EXERCISE GOAL :: Each line from the one containing "24.07.2015: 9 -> 12" to the end of the records should be copied exactly, and no other line.

[Change detection data]
....

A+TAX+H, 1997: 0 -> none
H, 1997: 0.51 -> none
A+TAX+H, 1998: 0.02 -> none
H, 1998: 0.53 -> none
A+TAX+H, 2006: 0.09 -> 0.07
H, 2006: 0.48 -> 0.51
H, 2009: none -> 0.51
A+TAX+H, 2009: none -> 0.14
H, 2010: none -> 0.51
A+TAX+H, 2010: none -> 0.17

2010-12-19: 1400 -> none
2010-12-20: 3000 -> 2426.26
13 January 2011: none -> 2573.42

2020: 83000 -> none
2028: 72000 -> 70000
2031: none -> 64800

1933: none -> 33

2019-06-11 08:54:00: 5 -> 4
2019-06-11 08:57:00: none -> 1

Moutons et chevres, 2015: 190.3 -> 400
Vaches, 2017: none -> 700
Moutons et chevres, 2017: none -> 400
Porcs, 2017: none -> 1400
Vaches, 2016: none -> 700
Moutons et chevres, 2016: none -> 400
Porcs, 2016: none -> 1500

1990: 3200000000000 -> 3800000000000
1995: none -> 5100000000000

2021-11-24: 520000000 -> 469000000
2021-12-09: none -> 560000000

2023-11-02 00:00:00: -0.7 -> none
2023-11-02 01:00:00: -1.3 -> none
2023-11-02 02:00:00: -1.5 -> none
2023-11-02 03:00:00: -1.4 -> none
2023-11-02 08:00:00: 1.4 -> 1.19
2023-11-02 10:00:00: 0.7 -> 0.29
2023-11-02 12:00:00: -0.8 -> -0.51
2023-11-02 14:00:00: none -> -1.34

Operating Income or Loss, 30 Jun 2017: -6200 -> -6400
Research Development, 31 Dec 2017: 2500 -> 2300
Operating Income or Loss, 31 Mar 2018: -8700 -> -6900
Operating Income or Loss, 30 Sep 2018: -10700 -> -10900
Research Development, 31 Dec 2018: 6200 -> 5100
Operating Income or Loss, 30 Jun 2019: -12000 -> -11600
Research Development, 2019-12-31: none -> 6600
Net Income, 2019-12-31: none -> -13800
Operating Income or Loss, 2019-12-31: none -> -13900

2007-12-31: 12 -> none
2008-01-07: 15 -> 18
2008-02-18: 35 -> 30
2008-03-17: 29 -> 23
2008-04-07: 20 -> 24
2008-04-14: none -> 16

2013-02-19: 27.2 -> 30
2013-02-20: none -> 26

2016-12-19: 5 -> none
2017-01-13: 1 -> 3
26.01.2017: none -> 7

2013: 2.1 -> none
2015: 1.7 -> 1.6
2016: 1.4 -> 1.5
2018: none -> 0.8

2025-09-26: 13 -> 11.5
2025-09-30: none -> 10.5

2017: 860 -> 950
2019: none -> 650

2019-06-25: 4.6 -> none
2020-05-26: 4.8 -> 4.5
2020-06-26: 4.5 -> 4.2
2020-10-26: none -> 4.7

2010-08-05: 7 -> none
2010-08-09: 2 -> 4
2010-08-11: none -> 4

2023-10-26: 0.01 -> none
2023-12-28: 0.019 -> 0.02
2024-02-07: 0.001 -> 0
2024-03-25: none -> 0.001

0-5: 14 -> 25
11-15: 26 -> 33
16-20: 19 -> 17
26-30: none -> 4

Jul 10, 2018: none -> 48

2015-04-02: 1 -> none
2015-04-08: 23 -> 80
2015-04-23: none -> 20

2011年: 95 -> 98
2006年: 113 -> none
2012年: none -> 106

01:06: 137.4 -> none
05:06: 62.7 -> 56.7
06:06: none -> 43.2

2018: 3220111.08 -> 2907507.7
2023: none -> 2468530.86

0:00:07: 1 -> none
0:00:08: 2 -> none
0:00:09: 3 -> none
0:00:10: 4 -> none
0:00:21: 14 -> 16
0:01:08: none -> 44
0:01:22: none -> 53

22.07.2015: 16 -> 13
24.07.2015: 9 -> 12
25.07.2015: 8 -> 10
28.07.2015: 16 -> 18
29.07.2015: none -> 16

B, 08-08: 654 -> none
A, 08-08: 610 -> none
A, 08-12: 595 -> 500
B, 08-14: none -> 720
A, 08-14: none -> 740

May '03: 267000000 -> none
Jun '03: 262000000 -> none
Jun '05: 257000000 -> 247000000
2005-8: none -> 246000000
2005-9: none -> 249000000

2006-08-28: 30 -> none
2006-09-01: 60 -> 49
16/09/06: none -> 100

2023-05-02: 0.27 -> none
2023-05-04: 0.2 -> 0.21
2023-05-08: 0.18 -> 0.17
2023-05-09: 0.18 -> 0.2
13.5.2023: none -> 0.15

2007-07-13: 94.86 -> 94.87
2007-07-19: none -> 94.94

....

SOLVED EXERCISE ::
24.07.2015: 9 -> 12
25.07.2015: 8 -> 10
28.07.2015: 16 -> 18
29.07.2015: none -> 16

B, 08-08: 654 -> none
A, 08-08: 610 -> none
A, 08-12: 595 -> 500
B, 08-14: none -> 720
A, 08-14: none -> 740

May '03: 267000000 -> none
Jun '03: 262000000 -> none
Jun '05: 257000000 -> 247000000
2005-8: none -> 246000000
2005-9: none -> 249000000

2006-08-28: 30 -> none
2006-09-01: 60 -> 49
16/09/06: none -> 100

2023-05-02: 0.27 -> none
2023-05-04: 0.2 -> 0.21
2023-05-08: 0.18 -> 0.17
2023-05-09: 0.18 -> 0.2
13.5.2023: none -> 0.15

2007-07-13: 94.86 -> 94.87
2007-07-19: none -> 94.94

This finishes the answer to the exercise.